(Data for processing Opens)

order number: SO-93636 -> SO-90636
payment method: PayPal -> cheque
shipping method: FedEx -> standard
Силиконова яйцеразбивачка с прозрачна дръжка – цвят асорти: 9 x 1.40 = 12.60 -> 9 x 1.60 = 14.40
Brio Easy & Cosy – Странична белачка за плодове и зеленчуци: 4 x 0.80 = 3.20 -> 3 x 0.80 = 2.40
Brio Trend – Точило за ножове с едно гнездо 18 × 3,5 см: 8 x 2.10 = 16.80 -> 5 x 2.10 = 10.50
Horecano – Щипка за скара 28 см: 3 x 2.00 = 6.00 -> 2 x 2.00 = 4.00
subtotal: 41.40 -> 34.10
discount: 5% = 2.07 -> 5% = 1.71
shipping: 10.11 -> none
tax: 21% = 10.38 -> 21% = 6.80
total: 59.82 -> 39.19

(Data for processing Closes)
(Data for processing Opens)

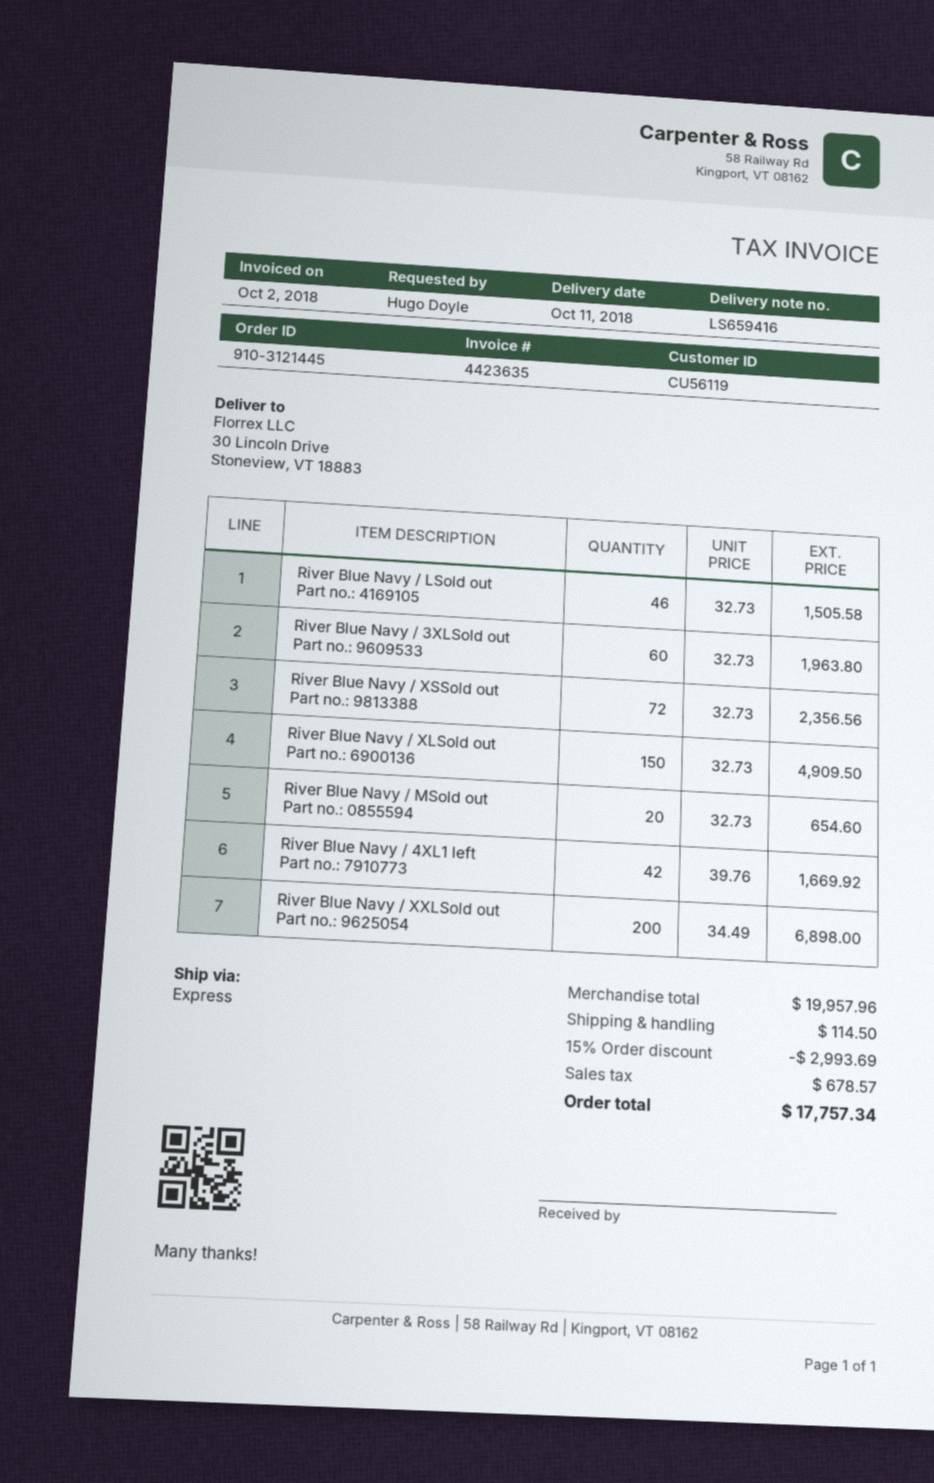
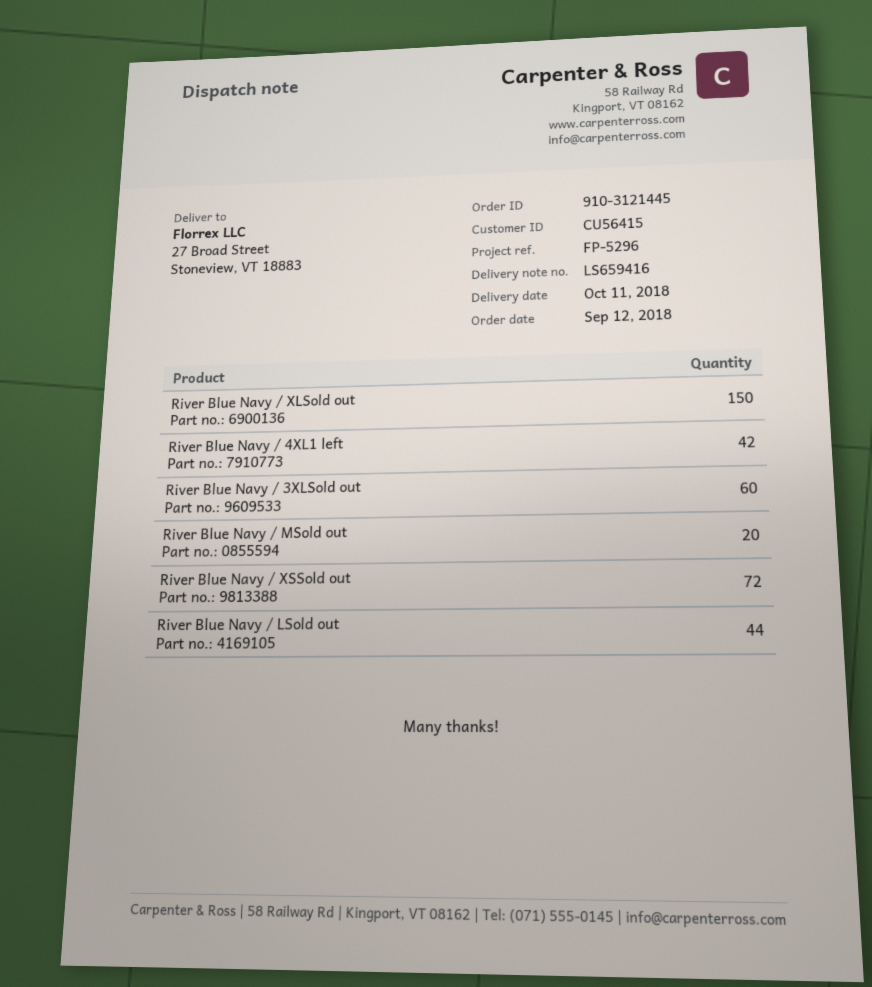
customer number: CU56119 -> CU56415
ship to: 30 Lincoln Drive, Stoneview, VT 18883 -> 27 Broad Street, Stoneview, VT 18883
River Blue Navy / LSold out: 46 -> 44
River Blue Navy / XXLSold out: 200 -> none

(Data for processing Closes)

**Required action:** Please go through the entries and show every line with the word "number".

**Result below:**
order number: SO-93636 -> SO-90636
customer number: CU56119 -> CU56415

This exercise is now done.